Штрихи к портретам и немного личных воспоминаний | страница 62
Отчасти из-за такой нагрузки Тарле не обращает внимания на репрессии 37–39 годов. И потому также, что явной национальной окраски внешне они не имели, а внутрипартийная борьба его не занимала. Да и близких ему людей ни среди преследуемых, ни среди преследующих не было.
Не было у Тарле и своего окружения, ибо старое, 20-х годов, его дружно предало, а новому еще предстояло возникнуть (чтобы потом тоже отречься и не раз!). Кроме того, сближаться с историком в предвоенные годы было опасно: он не был реабилитирован, его возвращение из ссылки было незаметным, критика «Наполеона» была громкой, многословной, разносной, а опровержение — скромным, в несколько строк, и странным — в нем говорилось, что критикующие вообще-то правы, но свои суровые марксистско-ленинские требования они предъявляют к человеку, который ни марксистом, ни ленинцем никогда не был и уже не будет, и потому их не поймет. Очень тихо и скромно было оформлено и его возвращение в Академию наук: просто вместо «проф.» перед его фамилией стали писать «акад.». Он, правда, попытался обратиться в НКВД с жалобой на фальсификацию следствия, но ему вежливо ответили, что те, на кого он жалуется, давно расстреляны или сосланы в лагеря, и его иск им ничего не добавит.
В то же время он стал чувствовать к себе внимание «свыше»: его фамилия появлялась в каких-то комиссиях, бесплодных, но почетных, к нему обращались за отзывами разные издательства, редакции газет и радио просили его статьи. Несмотря на то, что его отношение к фашистам и к Германии им не скрывалось, его положение не изменилось и после начала «дружбы» с Гитлером.
Где-то в году 40-м состоялось его личное знакомство со Сталиным (до этого были письма и телефонный звонок). Он был приглашен к «вождю» вместе с В. П. Потемкиным, поскольку у Сталина возникла идея создания «Истории дипломатии». Как всегда, об этом предложении они узнали уже в его кабинете. Тарле оно очень понравилось, и он тут же во всех подробностях рассказал, как по его мнению должно выглядеть это издание, перечислил его тома, главы, разделы, т. е. создал, как теперь говорят, макет будущей книги. Сталин одобрил и, заканчивая аудиенцию, он сказал:
— Ну что ж. Добавить нечего. А вы, — и он указал трубкой на Потемкина, — как будущий редактор этого издания, помните, что вы сегодня получили исчерпывающую консультацию, за которую надо заплатить.
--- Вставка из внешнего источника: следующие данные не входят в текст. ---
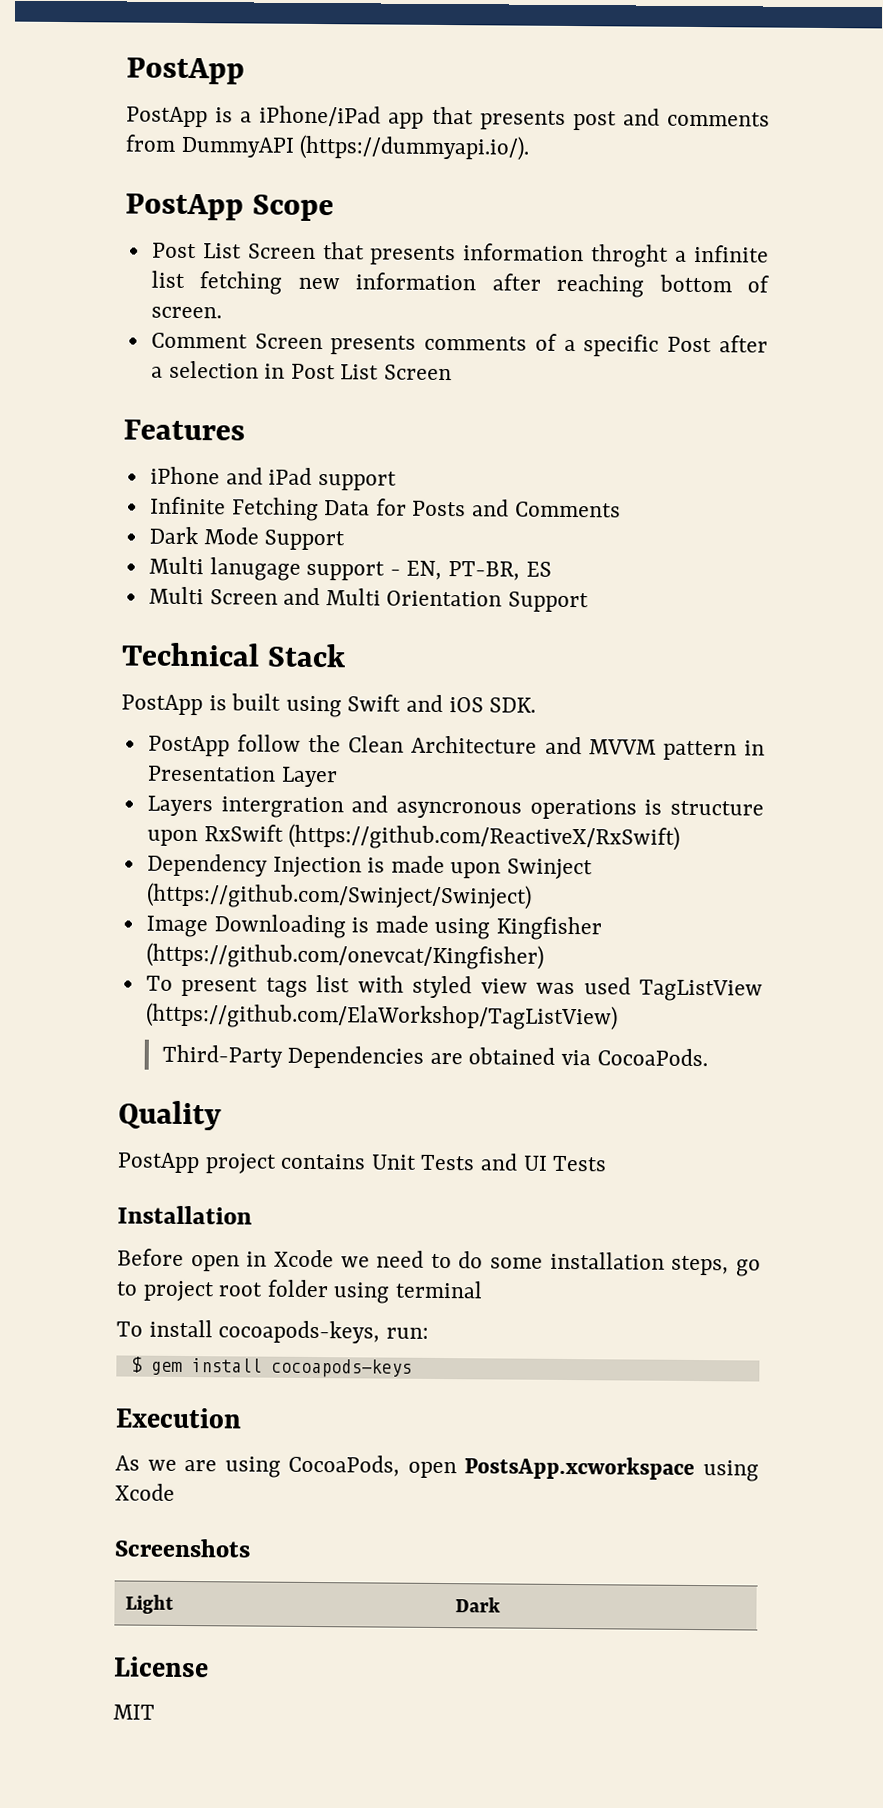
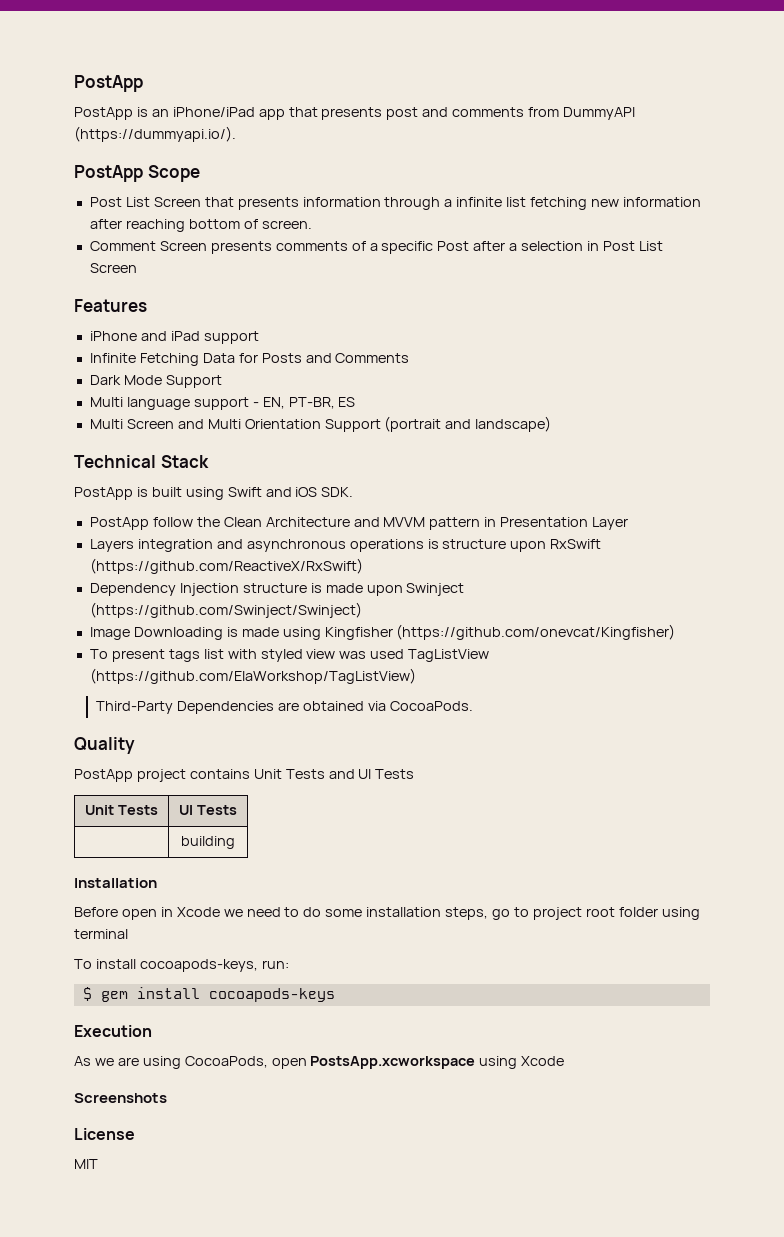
[240,111,253,123] a -> [151,109,169,117] an
[591,244,670,268] throght -> [384,197,441,210] through
[209,557,301,581] lanugage -> [126,397,190,410] language
(590, 602) none -> [384,416,552,432] (portrait and landscape)
[220,795,522,819] intergration and asyncronous -> [137,539,346,552] integration and asynchronous
(362, 867) none -> [242,583,307,593] structure
(608, 1163) none -> [85,805,158,815] [179,805,237,815] [181,836,235,849] // Unit Tests | UI Tests // | building
[124,1594,174,1614] [454,1597,501,1613] // Light | Dark -> (167, 1098) none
Несколько встреч Сталина с Тарле состоялось в годы войны. Тарле не вел записей и восстановить их трудно, но некоторые приближенные Сталина считали его негласным консультантом «вождя» и даже его близким советником. Об этом, в частности, говорил в 1969 году Хрущев съемочной группе документалистов (сообщил И. Ицков). По воспоминаниям Хрущева, Сталин ссылался на мнение Тарле при введении новой воинской формы и погон, а также при обсуждении церемонии парада Победы. Есть косвенные указания на то, что Тарле, будучи членом комиссии по послевоенному устройству Европы, готовил для Сталина обоснование новых границ в Европе. Мнение Хрущева отчасти подтверждает американский писатель и историк Г. Солсберри, автор «Неизвестной войны» и других книг. Известен также крах очередной попытки устранить Тарле из исторической науки, предпринятой его притаившимися врагами. Однако на совещании в ЦК партии, специально для этого ими созванном, присутствовавшие там Щербаков и Маленков не проронили ни слова, и их молчание показало противникам Тарле, что и на этот раз им не удастся избавиться от талантливого семидесятилетнего старика, открыто пренебрегавшего «марксистско-ленинским подходом» к важнейшим проблемам истории.